In a derivative action, an action only by or in the right of the corporation, indemnification may be made only for expenses actually and reasonably incurred by directors and officers in connection with the defense or settlement of an action or suit,
and only with respect to a matter as to which they shall have acted in good faith and in a manner they reasonably believed to be in or not opposed to the best interests of the corporation.

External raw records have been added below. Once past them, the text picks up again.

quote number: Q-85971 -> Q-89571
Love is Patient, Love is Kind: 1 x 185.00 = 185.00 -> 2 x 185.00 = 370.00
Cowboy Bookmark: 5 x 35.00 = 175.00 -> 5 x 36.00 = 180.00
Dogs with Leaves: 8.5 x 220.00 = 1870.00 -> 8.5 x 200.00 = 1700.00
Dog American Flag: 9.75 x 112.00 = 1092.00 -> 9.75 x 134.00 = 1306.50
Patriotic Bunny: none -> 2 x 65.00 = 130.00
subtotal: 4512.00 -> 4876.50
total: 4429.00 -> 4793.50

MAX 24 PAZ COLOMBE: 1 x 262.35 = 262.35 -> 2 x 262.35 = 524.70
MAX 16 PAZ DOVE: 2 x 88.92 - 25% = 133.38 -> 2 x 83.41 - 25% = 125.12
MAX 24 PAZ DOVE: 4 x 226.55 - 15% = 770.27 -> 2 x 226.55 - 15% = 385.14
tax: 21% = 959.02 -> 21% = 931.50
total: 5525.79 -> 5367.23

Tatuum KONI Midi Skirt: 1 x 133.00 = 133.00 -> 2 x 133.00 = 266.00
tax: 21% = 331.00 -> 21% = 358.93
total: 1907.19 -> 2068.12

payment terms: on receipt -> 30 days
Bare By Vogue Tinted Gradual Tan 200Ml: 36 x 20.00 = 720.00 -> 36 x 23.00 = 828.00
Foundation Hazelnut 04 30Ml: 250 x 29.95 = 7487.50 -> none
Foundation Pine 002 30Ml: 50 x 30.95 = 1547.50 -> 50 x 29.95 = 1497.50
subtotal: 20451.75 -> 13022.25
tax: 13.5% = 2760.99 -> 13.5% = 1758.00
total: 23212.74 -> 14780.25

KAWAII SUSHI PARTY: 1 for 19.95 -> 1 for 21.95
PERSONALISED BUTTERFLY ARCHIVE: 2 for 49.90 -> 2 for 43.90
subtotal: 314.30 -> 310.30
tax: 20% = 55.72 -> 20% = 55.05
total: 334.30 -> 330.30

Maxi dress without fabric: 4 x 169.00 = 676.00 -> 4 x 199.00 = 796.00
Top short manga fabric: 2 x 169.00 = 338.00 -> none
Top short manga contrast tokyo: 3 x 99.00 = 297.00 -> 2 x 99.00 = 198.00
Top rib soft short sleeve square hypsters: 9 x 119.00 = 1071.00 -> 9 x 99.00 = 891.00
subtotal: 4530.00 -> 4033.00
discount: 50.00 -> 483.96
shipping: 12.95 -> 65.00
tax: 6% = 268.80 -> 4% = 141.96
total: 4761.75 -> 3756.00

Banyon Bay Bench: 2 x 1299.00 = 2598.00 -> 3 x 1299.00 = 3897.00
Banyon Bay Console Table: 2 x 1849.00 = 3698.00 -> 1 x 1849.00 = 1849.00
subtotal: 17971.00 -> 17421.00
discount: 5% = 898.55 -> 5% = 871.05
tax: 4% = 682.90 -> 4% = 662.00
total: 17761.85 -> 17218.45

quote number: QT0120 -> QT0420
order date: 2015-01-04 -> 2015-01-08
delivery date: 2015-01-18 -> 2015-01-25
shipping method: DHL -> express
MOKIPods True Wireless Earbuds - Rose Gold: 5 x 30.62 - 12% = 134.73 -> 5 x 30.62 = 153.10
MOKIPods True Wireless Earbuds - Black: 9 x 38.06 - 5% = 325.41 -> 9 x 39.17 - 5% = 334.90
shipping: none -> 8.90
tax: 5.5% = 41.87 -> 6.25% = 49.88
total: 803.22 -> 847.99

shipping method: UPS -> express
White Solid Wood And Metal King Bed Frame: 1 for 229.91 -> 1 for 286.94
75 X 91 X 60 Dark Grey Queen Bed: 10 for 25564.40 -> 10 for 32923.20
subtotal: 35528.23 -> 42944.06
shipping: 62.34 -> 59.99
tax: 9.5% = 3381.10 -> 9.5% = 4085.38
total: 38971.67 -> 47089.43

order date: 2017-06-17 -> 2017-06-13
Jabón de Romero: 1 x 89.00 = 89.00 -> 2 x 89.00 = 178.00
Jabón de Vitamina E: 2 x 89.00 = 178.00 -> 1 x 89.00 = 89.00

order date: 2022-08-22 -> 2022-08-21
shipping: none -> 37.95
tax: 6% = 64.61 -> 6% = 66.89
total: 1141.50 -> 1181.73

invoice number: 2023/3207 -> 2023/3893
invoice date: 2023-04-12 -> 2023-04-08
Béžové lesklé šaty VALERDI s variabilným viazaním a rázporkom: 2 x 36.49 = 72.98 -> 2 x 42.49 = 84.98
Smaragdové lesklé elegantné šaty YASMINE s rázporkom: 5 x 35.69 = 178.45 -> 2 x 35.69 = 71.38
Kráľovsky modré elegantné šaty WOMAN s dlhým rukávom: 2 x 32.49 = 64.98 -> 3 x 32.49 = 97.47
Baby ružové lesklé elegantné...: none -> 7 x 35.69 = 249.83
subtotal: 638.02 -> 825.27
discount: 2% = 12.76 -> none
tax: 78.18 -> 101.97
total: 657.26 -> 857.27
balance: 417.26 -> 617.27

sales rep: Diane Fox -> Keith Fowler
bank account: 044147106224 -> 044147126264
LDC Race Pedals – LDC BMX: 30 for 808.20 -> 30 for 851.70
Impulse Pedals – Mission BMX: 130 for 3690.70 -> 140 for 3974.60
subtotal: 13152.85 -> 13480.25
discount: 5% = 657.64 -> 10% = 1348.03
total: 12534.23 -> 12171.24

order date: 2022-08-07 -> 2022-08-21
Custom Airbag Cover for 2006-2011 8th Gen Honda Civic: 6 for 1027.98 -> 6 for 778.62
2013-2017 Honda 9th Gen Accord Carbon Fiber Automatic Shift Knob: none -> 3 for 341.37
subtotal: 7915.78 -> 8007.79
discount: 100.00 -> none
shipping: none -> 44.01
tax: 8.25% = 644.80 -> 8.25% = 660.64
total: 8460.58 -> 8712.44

No indemnification shall be made if such person shall have
been adjudged liable to the corporation, unless and only to the extent that the court in which the action or suit was brought shall determine upon application that the defendant officers or directors are fairly and reasonably entitled to indemnity
for such expenses despite such adjudication of liability.
We have adopted provisions in our Bylaws which provide that we will indemnify
any person who was or is a party or is threatened to be made a party to any action, suit or proceeding, whether civil, criminal, administrative or investigative, including any action or suit by us or in our right, by reason of the fact that such
person is or was our director, officer, employee, or, while such person is or was a director, officer or employee of us, is or was serving at our request as a director, officer, employee or agent of another corporation, partnership, joint venture,
trust or other enterprise, against expenses (including attorneys fees), judgments, fines and amounts paid in settlement actually and reasonably incurred by such person in connection with such action, suit or proceeding, but in each case only
if and to the extent permitted under applicable state or federal law.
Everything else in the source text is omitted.